Porque el elemento mágico-religioso también resulta imprescindible a la hora de cautivar al personal y potencial votante (en Cuba, país aludido más arriba, también se vota, por increíble que parezca; y no veo, por otra parte, argumentos que me impidan incluirlo en la geografía de las banana republics). Y así, desde el prudente agnosticismo al más militante ateísmo el líder bananero se siente en la necesidad hacer referencia a su proximidad a guías espirituales o creencias religiosas, en el convencimiento de que aquello lo acerca a la masa. “Se me fue un gran amigo, me siento algo solo”, se lamentó Gustavo Petro al conocer la muerte del papa Francisco; al tiempo que en La Habana Raúl Castro aseguró llevar a Francisco en el corazón. El que menos corre, vuela.
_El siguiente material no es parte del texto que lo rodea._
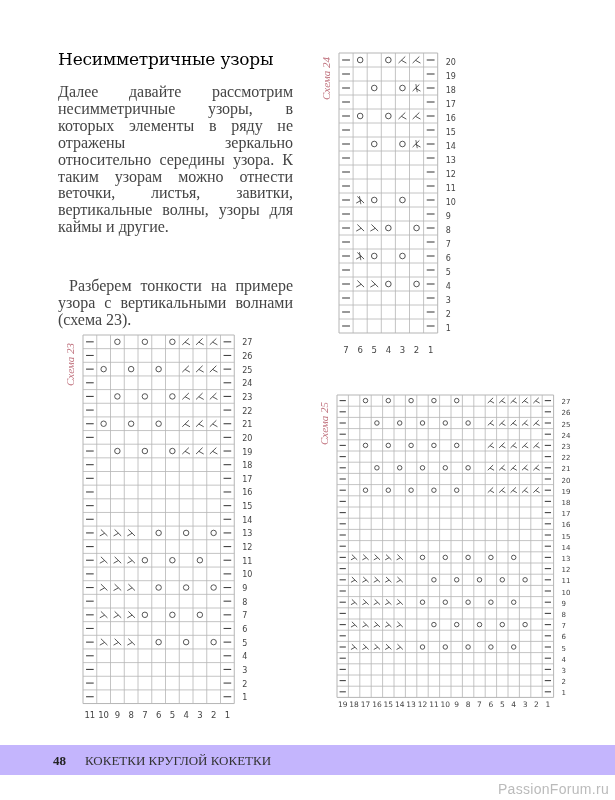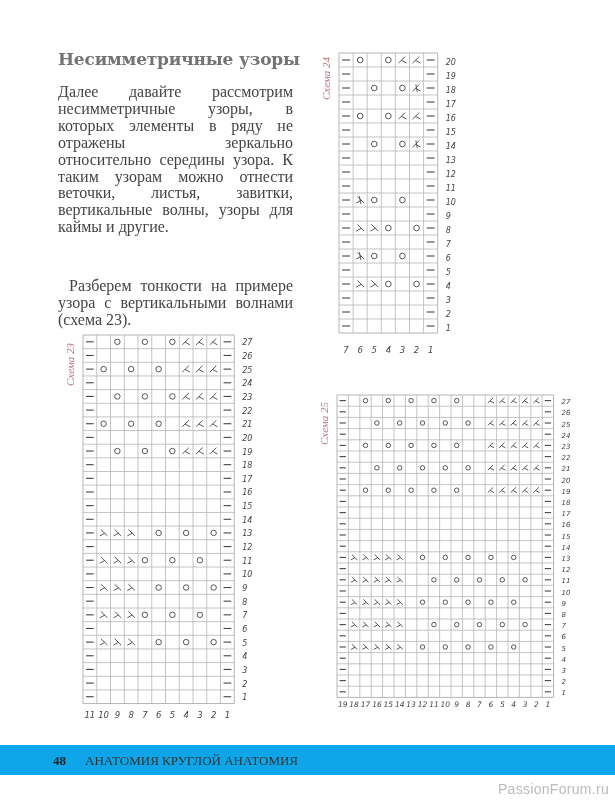--- a/index.html
+++ b/index.html
@@ -1,28 +1,28 @@
 <!DOCTYPE html>
 <html><head>
 <meta charset="utf-8">
 <style>
   html, body { margin:0; padding:0; }
   body { width:615px; height:800px; background:#fff; position:relative; overflow:hidden;
          font-family:"DejaVu Serif", serif; color:#333; }
-  .title { position:absolute; left:58px; top:49px; font-size:17px; font-weight:bold; color:#737373;
+  .title { position:absolute; left:58px; top:49px; font-size:17px; font-weight:normal; color:#000000;
            font-family:"DejaVu Serif", serif; letter-spacing:-0.2px; }
   .text { position:absolute; left:58px; top:84px; width:235px; font-size:16px; line-height:16.9px;
           color:#444; font-family:"Liberation Serif", serif; }
   .text p { margin:0; text-align:justify; text-indent:0; }
   .text p.ind { text-indent:11px;margin-top:42px; }
-  .grid { position:absolute;font-style:italic; }
+  .grid { position:absolute; }
   .grid svg { display:block; overflow:visible; }
   .schema-label { position:absolute; font-family:"Liberation Serif", serif; font-style:italic;
                   color:#c0727e; font-size:11px; transform:rotate(-90deg); transform-origin:left top; white-space:nowrap; }
-  .footer { position:absolute; left:0; top:745px; width:615px; height:30px; background:#0ea5e9; }
+  .footer { position:absolute; left:0; top:745px; width:615px; height:30px; background:#c4b5fd; }
   .page-num { position:absolute; left:53px; top:8px; font-weight:bold; font-size:13px; color:#222;
               font-family:"Liberation Serif", serif; }
   .running-title { position:absolute; left:85px; top:8px; font-size:13px; color:#333;
                    font-family:"Liberation Serif", serif; }
   .watermark { position:absolute; right:6px; top:781px; font-size:14px; color:#bbb;
                font-family:Liberation Sans, sans-serif; letter-spacing:0.3px; }
 </style>
 </head>
 <body>
 
@@ -1424,16 +1424,16 @@
       <text x="165.29999999999998" y="312.4" font-size="7.5" fill="#444" text-anchor="middle" font-family="DejaVu Sans, sans-serif">5</text>
       <text x="176.7" y="312.4" font-size="7.5" fill="#444" text-anchor="middle" font-family="DejaVu Sans, sans-serif">4</text>
       <text x="188.1" y="312.4" font-size="7.5" fill="#444" text-anchor="middle" font-family="DejaVu Sans, sans-serif">3</text>
       <text x="199.5" y="312.4" font-size="7.5" fill="#444" text-anchor="middle" font-family="DejaVu Sans, sans-serif">2</text>
       <text x="210.9" y="312.4" font-size="7.5" fill="#444" text-anchor="middle" font-family="DejaVu Sans, sans-serif">1</text>
     </svg>
   </div>
 
 <div class="footer">
   <span class="page-num">48</span>
-  <span class="running-title">АНАТОМИЯ КРУГЛОЙ АНАТОМИЯ</span>
+  <span class="running-title">КОКЕТКИ КРУГЛОЙ КОКЕТКИ</span>
 </div>
 
 <div class="watermark">PassionForum.ru</div>
 
 </body></html>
Por eso a la luz de las revelaciones del ex canciller Álvaro Leyva sobre los hábitos de consumo y otras preferencias del jefe de Estado colombiano, me parce que el país sube unos cuantos peldaños por encima del nivel de republiqueta que ha ido adquiriendo en los últimos años con el gobierno de Petro. La prensa seria del mundo ha redescubierto a Colombia con el trino de las 3:40 de la mañana con el que Gustavo Petro puso en bandeja de plata la humillación a la que lo sometió Donald Trump. Y ahora diarios como Financial Times o The Guardian divulgan unos episodios más propios de un país de tambor y maracas que de una nación seria.

Los hechos son de sobra conocidos. Quiero detenerme sin embargo, en otro episodio de esta semana, que apunta a que la degradación de las costumbres y el trato entre las instituciones no puede descender más bajo. Los insultos proferidos por el presidente de la República al presidente del Senado, Efraín Cepeda,  atribuyendo a la madre del Sr. Cepeda la profesión de cuatro letras, parecen indicar que aquí ya se han volado todos los límites de la decencia. Todo vale. Preparémonos para lo peor en los meses finales de un gobierno tabernario.

En todo caso, a raíz de las recientes revelaciones, de las inexplicables ausencias, de los groseros desplantes, de los extraños hábitos de Petro, en un país serio ya se habrían puesto en marcha hace tiempo los mecanismos previstos en la Constitución para declarar la incapacidad física del Presidente de la República. Pregunté a un ex senador constituyente, más con intención retórica que con la posibilidad de aclarar dudas al respecto, si se echaría mano de ese instrumento en las actuales circunstancias.

“El Congreso puede abrir un proceso por indignidad y por incompetencia para el ejercicio de las funciones y destituirlo, pero no lo van a hacer. Nuestra política es inmadura, no alcanza para tanto. El resultado es la condena para la sociedad y para el país a vivir en la humillación y la minusvalía”, fue su respuesta realista y desesperanzada.